There’s silence on the other end of the phone. Stan figures the person is absorbing this news.
“And everything you’re telling me is true. Is that correct?”
“Yes, sir. It is.”
“Okay, you stay on this line. Sarah,” the aide says, “I’m going to give you a number, it’s unlisted, and I want you to tell them that this call has been directed from the LBJ ranch.”
“Yes, sir, thank you.”
“Now, Private Parker, don’t hang up.”
“No sir, I won’t.”
The aide hangs up, and Sarah dials the number, saying, “Stanley, I’m connecting you now.”
After a few rings, a woman’s voice is on the line. Sarah says, “Yes, this call has been referred to you by the LBJ ranch in Johnson City, Texas.”
Almost immediately, a male voice picks up. “This is Robert McNamara speaking. How can I help you?”
Stan is floored. He’s talking with the secretary of defense of the United States of America! He presses on with his story about his mother’s funeral. Mr. McNamara listens and seems to express shock at the company commander’s refusal to extend Stan’s leave. He tells Stan that he’ll take care of things. As unexpectedl
y as it began, the phone call ends.
The secretary remains true to his promise. The following day, when Stan calls Fort Huachuca again, he learns his leave has been extended. He also learns that the U.S. military will pay for his return flight and even provide a military escort from Chicago to Fort Huachuca in Arizona.
Upon arriving at base, his escort, an Army colonel, strides crisply into the CO’s office. The CO looks up in surprise.
“I’ve been sent by the secretary of defense to bring Private Stan Parker back to your command. He’s been at his mother’s funeral. And he is, I repeat, not AWOL.”
The CO turns completely white. Stan thinks the man is going to have a stroke. The colonel says good-bye and strides out the door.
Stan considers saying something clever, but thinks better. He simply salutes and hustles from the office. This, he thinks, is how you survive in the Army: be bold, act swiftly, and keep moving.
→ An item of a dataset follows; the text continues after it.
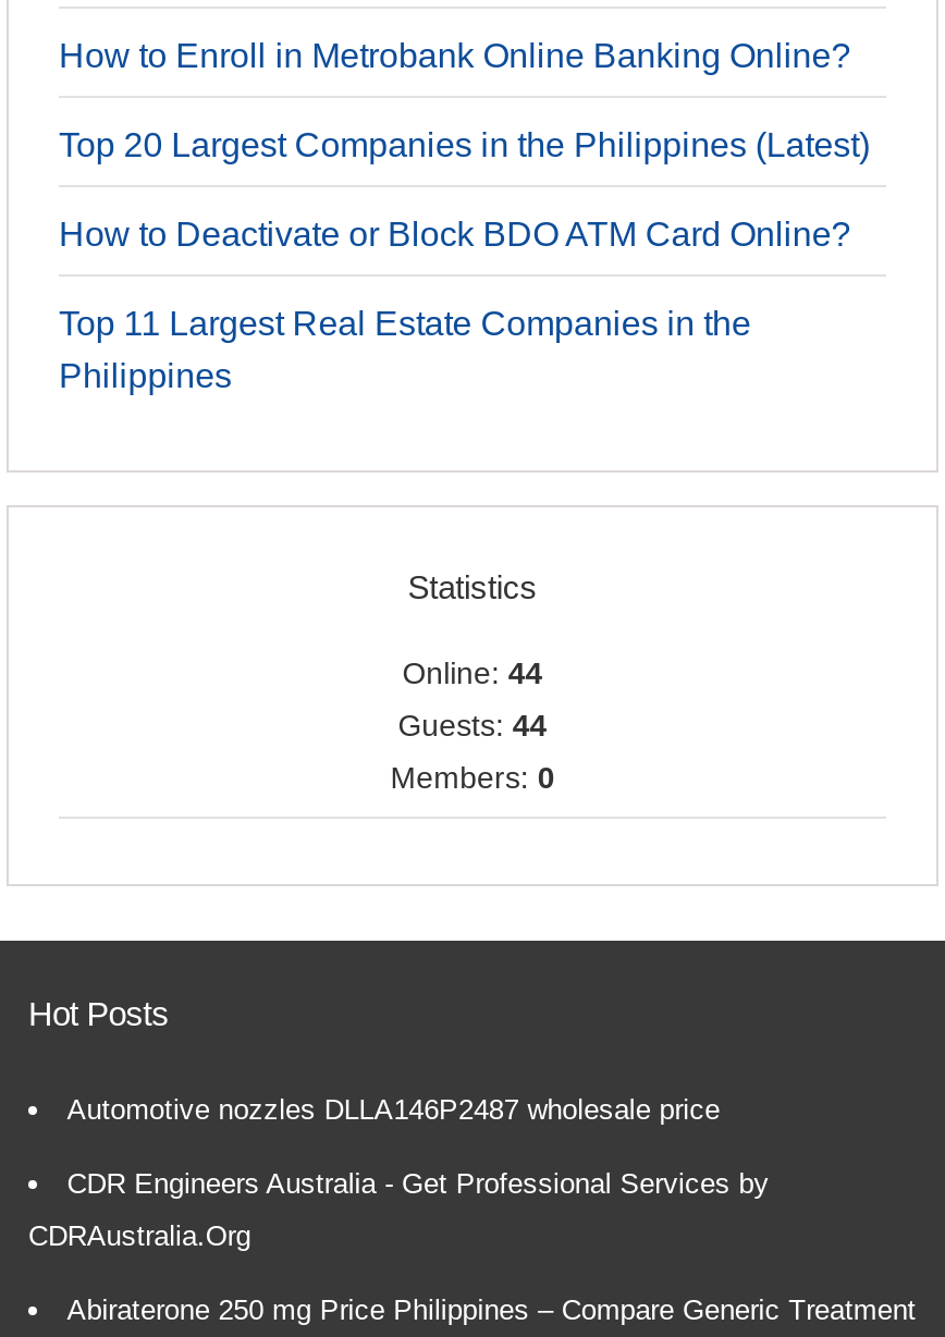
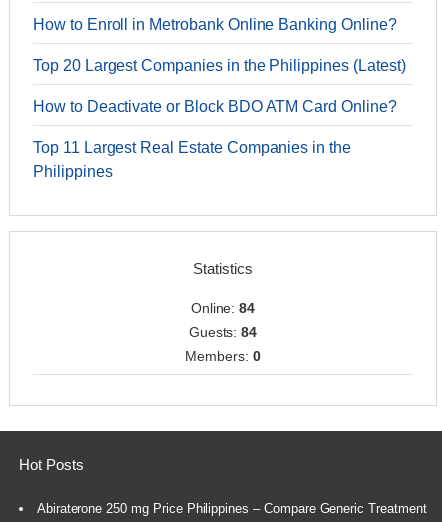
[402,656,543,691] Online: 44 -> [191,300,255,316] Online: 84
[398,708,547,743] Guests: 44 -> [189,324,257,340] Guests: 84
[28,1094,769,1253] Automotive nozzles DLLA146P2487 wholesale price | CDR Engineers Australia - Get Professional Services by | CDRAustralia.Org -> none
February 1–September 18, 1967
Fort Benning, Georgia, to Fort Campbell, Kentucky
On February 1, 1967, Stan Parker completed jump school and received his “blood wings.” It had been two months since he triumphantly walked out of the CO’s office at Fort Huachuca. He was a paratrooper now.
His training over the past seven months had changed him in ways he hadn’t anticipated. First, he realized that surviving anguish and physical suffering was often a mental game. He also realized he was capable of making grave mistakes, especially when it came to knowing how to defend himself in close-quarters combat. At Fort Leonard Wood, his platoon drill sergeant had pulled him aside and told him, “Private Parker, I know that you joined the Army to be airborne and go to Vietnam, and you’re going to need this knowledge on the battlefield.”